§ DATA FOR PROCESSING:
[Start of section]
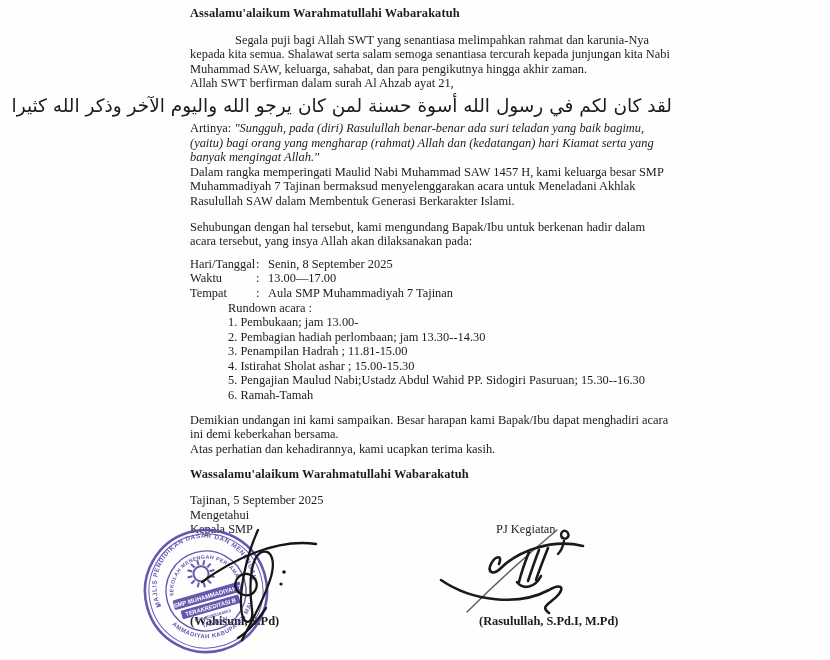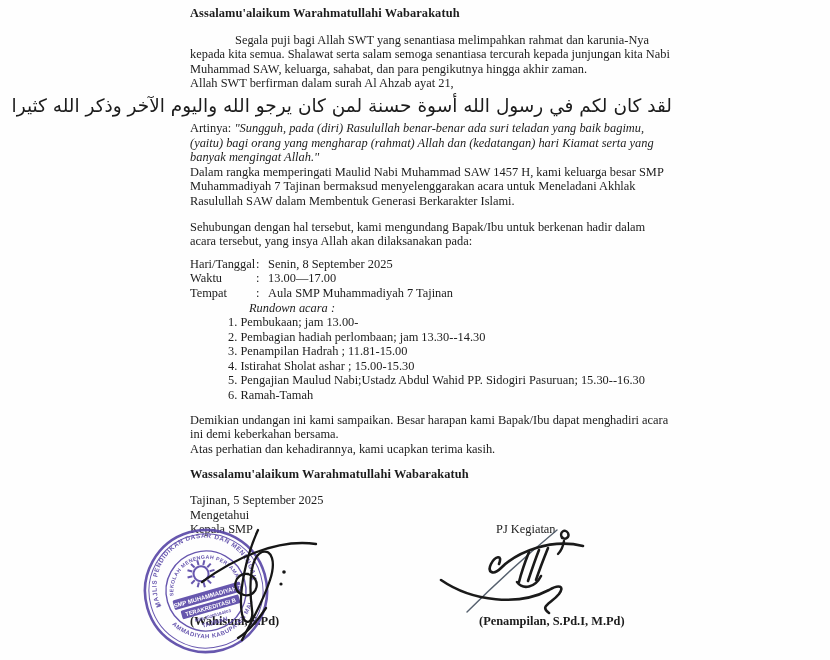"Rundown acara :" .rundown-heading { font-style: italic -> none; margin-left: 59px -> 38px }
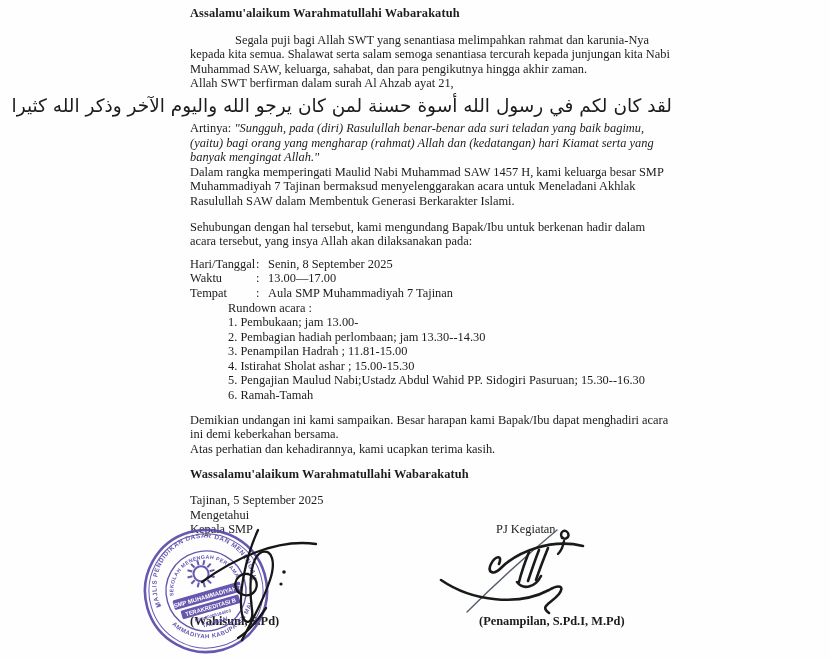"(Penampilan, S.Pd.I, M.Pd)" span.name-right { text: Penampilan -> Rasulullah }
[End of section]
[Start of section]
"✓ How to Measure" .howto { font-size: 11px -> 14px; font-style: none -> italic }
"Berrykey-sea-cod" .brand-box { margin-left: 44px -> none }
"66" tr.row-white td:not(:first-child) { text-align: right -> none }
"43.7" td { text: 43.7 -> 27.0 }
[End of section]
§ EXERCISE INSTRUCTIONS:
Above are the entries. Output exactly the lines beginning with the line that has "margin-left: 44px ->" and ending with the line that has "text: 43.7 ->".

§ EXERCISE RESPONSE:
"Berrykey-sea-cod" .brand-box { margin-left: 44px -> none }
"66" tr.row-white td:not(:first-child) { text-align: right -> none }
"43.7" td { text: 43.7 -> 27.0 }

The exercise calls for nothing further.